● ASSIGNMENT: Return every entry in full, with no alterations.

● MATERIAL FOR THIS EXERCISE:
--- START ---

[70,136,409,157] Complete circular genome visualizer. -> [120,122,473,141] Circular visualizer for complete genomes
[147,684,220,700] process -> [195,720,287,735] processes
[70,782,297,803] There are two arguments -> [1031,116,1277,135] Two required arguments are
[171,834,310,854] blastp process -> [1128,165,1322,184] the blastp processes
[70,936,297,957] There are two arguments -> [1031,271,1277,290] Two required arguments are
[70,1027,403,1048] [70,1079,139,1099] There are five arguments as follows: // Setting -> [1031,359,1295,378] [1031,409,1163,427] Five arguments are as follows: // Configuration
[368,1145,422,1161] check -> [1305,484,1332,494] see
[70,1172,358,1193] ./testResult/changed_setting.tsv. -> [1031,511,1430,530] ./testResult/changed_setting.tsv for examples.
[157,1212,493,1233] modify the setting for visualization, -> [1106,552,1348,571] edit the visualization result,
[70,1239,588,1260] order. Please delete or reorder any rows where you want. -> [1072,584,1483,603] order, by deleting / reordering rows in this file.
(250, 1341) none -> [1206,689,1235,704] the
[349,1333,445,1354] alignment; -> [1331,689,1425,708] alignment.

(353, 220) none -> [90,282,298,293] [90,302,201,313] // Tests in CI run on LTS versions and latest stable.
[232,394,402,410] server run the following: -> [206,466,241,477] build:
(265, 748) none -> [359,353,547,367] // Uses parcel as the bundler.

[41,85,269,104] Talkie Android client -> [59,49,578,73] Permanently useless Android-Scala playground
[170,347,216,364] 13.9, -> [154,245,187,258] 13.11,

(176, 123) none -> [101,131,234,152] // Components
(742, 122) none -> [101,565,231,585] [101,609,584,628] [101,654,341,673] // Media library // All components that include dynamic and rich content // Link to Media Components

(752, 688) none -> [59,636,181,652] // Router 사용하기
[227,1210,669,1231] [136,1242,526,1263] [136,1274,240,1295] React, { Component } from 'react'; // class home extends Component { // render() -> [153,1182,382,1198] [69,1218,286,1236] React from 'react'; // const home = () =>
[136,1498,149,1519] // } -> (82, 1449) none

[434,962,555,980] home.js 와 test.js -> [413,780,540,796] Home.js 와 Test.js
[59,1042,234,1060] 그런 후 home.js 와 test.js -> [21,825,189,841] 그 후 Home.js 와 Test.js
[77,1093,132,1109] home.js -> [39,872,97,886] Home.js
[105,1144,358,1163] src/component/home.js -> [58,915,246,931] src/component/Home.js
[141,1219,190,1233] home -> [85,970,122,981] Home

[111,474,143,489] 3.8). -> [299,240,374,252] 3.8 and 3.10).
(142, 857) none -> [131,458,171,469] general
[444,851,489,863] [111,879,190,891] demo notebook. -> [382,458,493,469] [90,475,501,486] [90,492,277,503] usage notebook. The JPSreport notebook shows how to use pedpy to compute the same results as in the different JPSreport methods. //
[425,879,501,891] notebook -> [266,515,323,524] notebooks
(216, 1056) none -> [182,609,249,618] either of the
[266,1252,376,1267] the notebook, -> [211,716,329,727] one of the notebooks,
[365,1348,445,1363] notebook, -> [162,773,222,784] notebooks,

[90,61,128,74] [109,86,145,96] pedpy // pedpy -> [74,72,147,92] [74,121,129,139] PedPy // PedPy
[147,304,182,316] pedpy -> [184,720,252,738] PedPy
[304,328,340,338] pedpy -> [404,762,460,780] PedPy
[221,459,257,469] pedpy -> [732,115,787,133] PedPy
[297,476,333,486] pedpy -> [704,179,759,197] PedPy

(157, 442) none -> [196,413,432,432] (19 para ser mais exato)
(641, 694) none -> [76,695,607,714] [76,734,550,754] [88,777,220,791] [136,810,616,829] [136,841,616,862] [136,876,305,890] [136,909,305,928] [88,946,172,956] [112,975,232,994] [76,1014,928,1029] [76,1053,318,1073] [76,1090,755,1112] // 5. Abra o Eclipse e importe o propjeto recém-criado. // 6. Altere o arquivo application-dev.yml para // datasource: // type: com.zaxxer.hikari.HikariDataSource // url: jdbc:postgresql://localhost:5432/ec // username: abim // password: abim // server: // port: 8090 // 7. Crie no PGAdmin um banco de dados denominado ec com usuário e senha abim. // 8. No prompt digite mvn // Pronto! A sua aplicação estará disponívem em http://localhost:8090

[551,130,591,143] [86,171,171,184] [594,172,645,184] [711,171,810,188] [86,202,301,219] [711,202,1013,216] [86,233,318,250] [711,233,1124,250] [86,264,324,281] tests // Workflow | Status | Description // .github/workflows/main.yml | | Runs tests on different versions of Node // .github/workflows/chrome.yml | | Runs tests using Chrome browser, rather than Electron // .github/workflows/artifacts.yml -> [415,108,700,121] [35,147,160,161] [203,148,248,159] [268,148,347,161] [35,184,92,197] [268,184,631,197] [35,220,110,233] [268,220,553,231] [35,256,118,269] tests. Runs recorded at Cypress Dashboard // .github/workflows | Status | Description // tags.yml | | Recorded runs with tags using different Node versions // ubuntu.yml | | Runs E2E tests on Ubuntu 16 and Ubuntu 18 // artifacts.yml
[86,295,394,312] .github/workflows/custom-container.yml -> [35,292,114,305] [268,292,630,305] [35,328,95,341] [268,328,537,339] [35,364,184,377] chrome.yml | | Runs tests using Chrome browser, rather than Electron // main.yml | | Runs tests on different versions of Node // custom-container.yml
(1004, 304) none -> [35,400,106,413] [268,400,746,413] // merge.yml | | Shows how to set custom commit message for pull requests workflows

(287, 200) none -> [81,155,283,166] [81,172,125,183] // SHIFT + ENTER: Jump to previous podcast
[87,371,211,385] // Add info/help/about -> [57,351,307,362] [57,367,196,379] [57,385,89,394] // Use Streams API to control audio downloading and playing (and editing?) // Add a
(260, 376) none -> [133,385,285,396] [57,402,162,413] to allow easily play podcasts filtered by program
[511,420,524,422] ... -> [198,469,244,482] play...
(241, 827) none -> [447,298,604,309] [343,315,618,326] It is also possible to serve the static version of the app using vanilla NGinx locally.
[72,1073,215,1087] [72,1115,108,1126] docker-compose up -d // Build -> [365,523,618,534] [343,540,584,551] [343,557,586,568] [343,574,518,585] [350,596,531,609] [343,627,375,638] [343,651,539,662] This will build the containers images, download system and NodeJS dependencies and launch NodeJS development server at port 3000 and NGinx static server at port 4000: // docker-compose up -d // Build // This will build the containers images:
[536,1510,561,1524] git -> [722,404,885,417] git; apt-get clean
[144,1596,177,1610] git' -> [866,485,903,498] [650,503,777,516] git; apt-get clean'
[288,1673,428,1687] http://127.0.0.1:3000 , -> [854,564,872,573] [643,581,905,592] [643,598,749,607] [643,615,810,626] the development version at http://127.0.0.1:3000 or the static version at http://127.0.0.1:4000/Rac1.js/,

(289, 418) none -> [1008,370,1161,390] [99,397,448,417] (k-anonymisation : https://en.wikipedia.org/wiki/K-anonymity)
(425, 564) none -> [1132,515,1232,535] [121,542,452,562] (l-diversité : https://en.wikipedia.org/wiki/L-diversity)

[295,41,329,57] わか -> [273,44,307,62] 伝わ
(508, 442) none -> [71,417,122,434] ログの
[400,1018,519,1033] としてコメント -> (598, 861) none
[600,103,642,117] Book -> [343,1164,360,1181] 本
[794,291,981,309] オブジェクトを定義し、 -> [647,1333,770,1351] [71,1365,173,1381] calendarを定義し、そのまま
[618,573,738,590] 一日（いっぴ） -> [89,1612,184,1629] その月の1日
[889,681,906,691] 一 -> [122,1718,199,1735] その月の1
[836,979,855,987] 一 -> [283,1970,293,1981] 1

--- END ---

● EXERCISE RESPONSE:
[70,136,409,157] Complete circular genome visualizer. -> [120,122,473,141] Circular visualizer for complete genomes
[147,684,220,700] process -> [195,720,287,735] processes
[70,782,297,803] There are two arguments -> [1031,116,1277,135] Two required arguments are
[171,834,310,854] blastp process -> [1128,165,1322,184] the blastp processes
[70,936,297,957] There are two arguments -> [1031,271,1277,290] Two required arguments are
[70,1027,403,1048] [70,1079,139,1099] There are five arguments as follows: // Setting -> [1031,359,1295,378] [1031,409,1163,427] Five arguments are as follows: // Configuration
[368,1145,422,1161] check -> [1305,484,1332,494] see
[70,1172,358,1193] ./testResult/changed_setting.tsv. -> [1031,511,1430,530] ./testResult/changed_setting.tsv for examples.
[157,1212,493,1233] modify the setting for visualization, -> [1106,552,1348,571] edit the visualization result,
[70,1239,588,1260] order. Please delete or reorder any rows where you want. -> [1072,584,1483,603] order, by deleting / reordering rows in this file.
(250, 1341) none -> [1206,689,1235,704] the
[349,1333,445,1354] alignment; -> [1331,689,1425,708] alignment.

(353, 220) none -> [90,282,298,293] [90,302,201,313] // Tests in CI run on LTS versions and latest stable.
[232,394,402,410] server run the following: -> [206,466,241,477] build:
(265, 748) none -> [359,353,547,367] // Uses parcel as the bundler.

[41,85,269,104] Talkie Android client -> [59,49,578,73] Permanently useless Android-Scala playground
[170,347,216,364] 13.9, -> [154,245,187,258] 13.11,

(176, 123) none -> [101,131,234,152] // Components
(742, 122) none -> [101,565,231,585] [101,609,584,628] [101,654,341,673] // Media library // All components that include dynamic and rich content // Link to Media Components

(752, 688) none -> [59,636,181,652] // Router 사용하기
[227,1210,669,1231] [136,1242,526,1263] [136,1274,240,1295] React, { Component } from 'react'; // class home extends Component { // render() -> [153,1182,382,1198] [69,1218,286,1236] React from 'react'; // const home = () =>
[136,1498,149,1519] // } -> (82, 1449) none

[434,962,555,980] home.js 와 test.js -> [413,780,540,796] Home.js 와 Test.js
[59,1042,234,1060] 그런 후 home.js 와 test.js -> [21,825,189,841] 그 후 Home.js 와 Test.js
[77,1093,132,1109] home.js -> [39,872,97,886] Home.js
[105,1144,358,1163] src/component/home.js -> [58,915,246,931] src/component/Home.js
[141,1219,190,1233] home -> [85,970,122,981] Home

[111,474,143,489] 3.8). -> [299,240,374,252] 3.8 and 3.10).
(142, 857) none -> [131,458,171,469] general
[444,851,489,863] [111,879,190,891] demo notebook. -> [382,458,493,469] [90,475,501,486] [90,492,277,503] usage notebook. The JPSreport notebook shows how to use pedpy to compute the same results as in the different JPSreport methods. //
[425,879,501,891] notebook -> [266,515,323,524] notebooks
(216, 1056) none -> [182,609,249,618] either of the
[266,1252,376,1267] the notebook, -> [211,716,329,727] one of the notebooks,
[365,1348,445,1363] notebook, -> [162,773,222,784] notebooks,

[90,61,128,74] [109,86,145,96] pedpy // pedpy -> [74,72,147,92] [74,121,129,139] PedPy // PedPy
[147,304,182,316] pedpy -> [184,720,252,738] PedPy
[304,328,340,338] pedpy -> [404,762,460,780] PedPy
[221,459,257,469] pedpy -> [732,115,787,133] PedPy
[297,476,333,486] pedpy -> [704,179,759,197] PedPy

(157, 442) none -> [196,413,432,432] (19 para ser mais exato)
(641, 694) none -> [76,695,607,714] [76,734,550,754] [88,777,220,791] [136,810,616,829] [136,841,616,862] [136,876,305,890] [136,909,305,928] [88,946,172,956] [112,975,232,994] [76,1014,928,1029] [76,1053,318,1073] [76,1090,755,1112] // 5. Abra o Eclipse e importe o propjeto recém-criado. // 6. Altere o arquivo application-dev.yml para // datasource: // type: com.zaxxer.hikari.HikariDataSource // url: jdbc:postgresql://localhost:5432/ec // username: abim // password: abim // server: // port: 8090 // 7. Crie no PGAdmin um banco de dados denominado ec com usuário e senha abim. // 8. No prompt digite mvn // Pronto! A sua aplicação estará disponívem em http://localhost:8090

[551,130,591,143] [86,171,171,184] [594,172,645,184] [711,171,810,188] [86,202,301,219] [711,202,1013,216] [86,233,318,250] [711,233,1124,250] [86,264,324,281] tests // Workflow | Status | Description // .github/workflows/main.yml | | Runs tests on different versions of Node // .github/workflows/chrome.yml | | Runs tests using Chrome browser, rather than Electron // .github/workflows/artifacts.yml -> [415,108,700,121] [35,147,160,161] [203,148,248,159] [268,148,347,161] [35,184,92,197] [268,184,631,197] [35,220,110,233] [268,220,553,231] [35,256,118,269] tests. Runs recorded at Cypress Dashboard // .github/workflows | Status | Description // tags.yml | | Recorded runs with tags using different Node versions // ubuntu.yml | | Runs E2E tests on Ubuntu 16 and Ubuntu 18 // artifacts.yml
[86,295,394,312] .github/workflows/custom-container.yml -> [35,292,114,305] [268,292,630,305] [35,328,95,341] [268,328,537,339] [35,364,184,377] chrome.yml | | Runs tests using Chrome browser, rather than Electron // main.yml | | Runs tests on different versions of Node // custom-container.yml
(1004, 304) none -> [35,400,106,413] [268,400,746,413] // merge.yml | | Shows how to set custom commit message for pull requests workflows

(287, 200) none -> [81,155,283,166] [81,172,125,183] // SHIFT + ENTER: Jump to previous podcast
[87,371,211,385] // Add info/help/about -> [57,351,307,362] [57,367,196,379] [57,385,89,394] // Use Streams API to control audio downloading and playing (and editing?) // Add a
(260, 376) none -> [133,385,285,396] [57,402,162,413] to allow easily play podcasts filtered by program
[511,420,524,422] ... -> [198,469,244,482] play...
(241, 827) none -> [447,298,604,309] [343,315,618,326] It is also possible to serve the static version of the app using vanilla NGinx locally.
[72,1073,215,1087] [72,1115,108,1126] docker-compose up -d // Build -> [365,523,618,534] [343,540,584,551] [343,557,586,568] [343,574,518,585] [350,596,531,609] [343,627,375,638] [343,651,539,662] This will build the containers images, download system and NodeJS dependencies and launch NodeJS development server at port 3000 and NGinx static server at port 4000: // docker-compose up -d // Build // This will build the containers images:
[536,1510,561,1524] git -> [722,404,885,417] git; apt-get clean
[144,1596,177,1610] git' -> [866,485,903,498] [650,503,777,516] git; apt-get clean'
[288,1673,428,1687] http://127.0.0.1:3000 , -> [854,564,872,573] [643,581,905,592] [643,598,749,607] [643,615,810,626] the development version at http://127.0.0.1:3000 or the static version at http://127.0.0.1:4000/Rac1.js/,

(289, 418) none -> [1008,370,1161,390] [99,397,448,417] (k-anonymisation : https://en.wikipedia.org/wiki/K-anonymity)
(425, 564) none -> [1132,515,1232,535] [121,542,452,562] (l-diversité : https://en.wikipedia.org/wiki/L-diversity)

[295,41,329,57] わか -> [273,44,307,62] 伝わ
(508, 442) none -> [71,417,122,434] ログの
[400,1018,519,1033] としてコメント -> (598, 861) none
[600,103,642,117] Book -> [343,1164,360,1181] 本
[794,291,981,309] オブジェクトを定義し、 -> [647,1333,770,1351] [71,1365,173,1381] calendarを定義し、そのまま
[618,573,738,590] 一日（いっぴ） -> [89,1612,184,1629] その月の1日
[889,681,906,691] 一 -> [122,1718,199,1735] その月の1
[836,979,855,987] 一 -> [283,1970,293,1981] 1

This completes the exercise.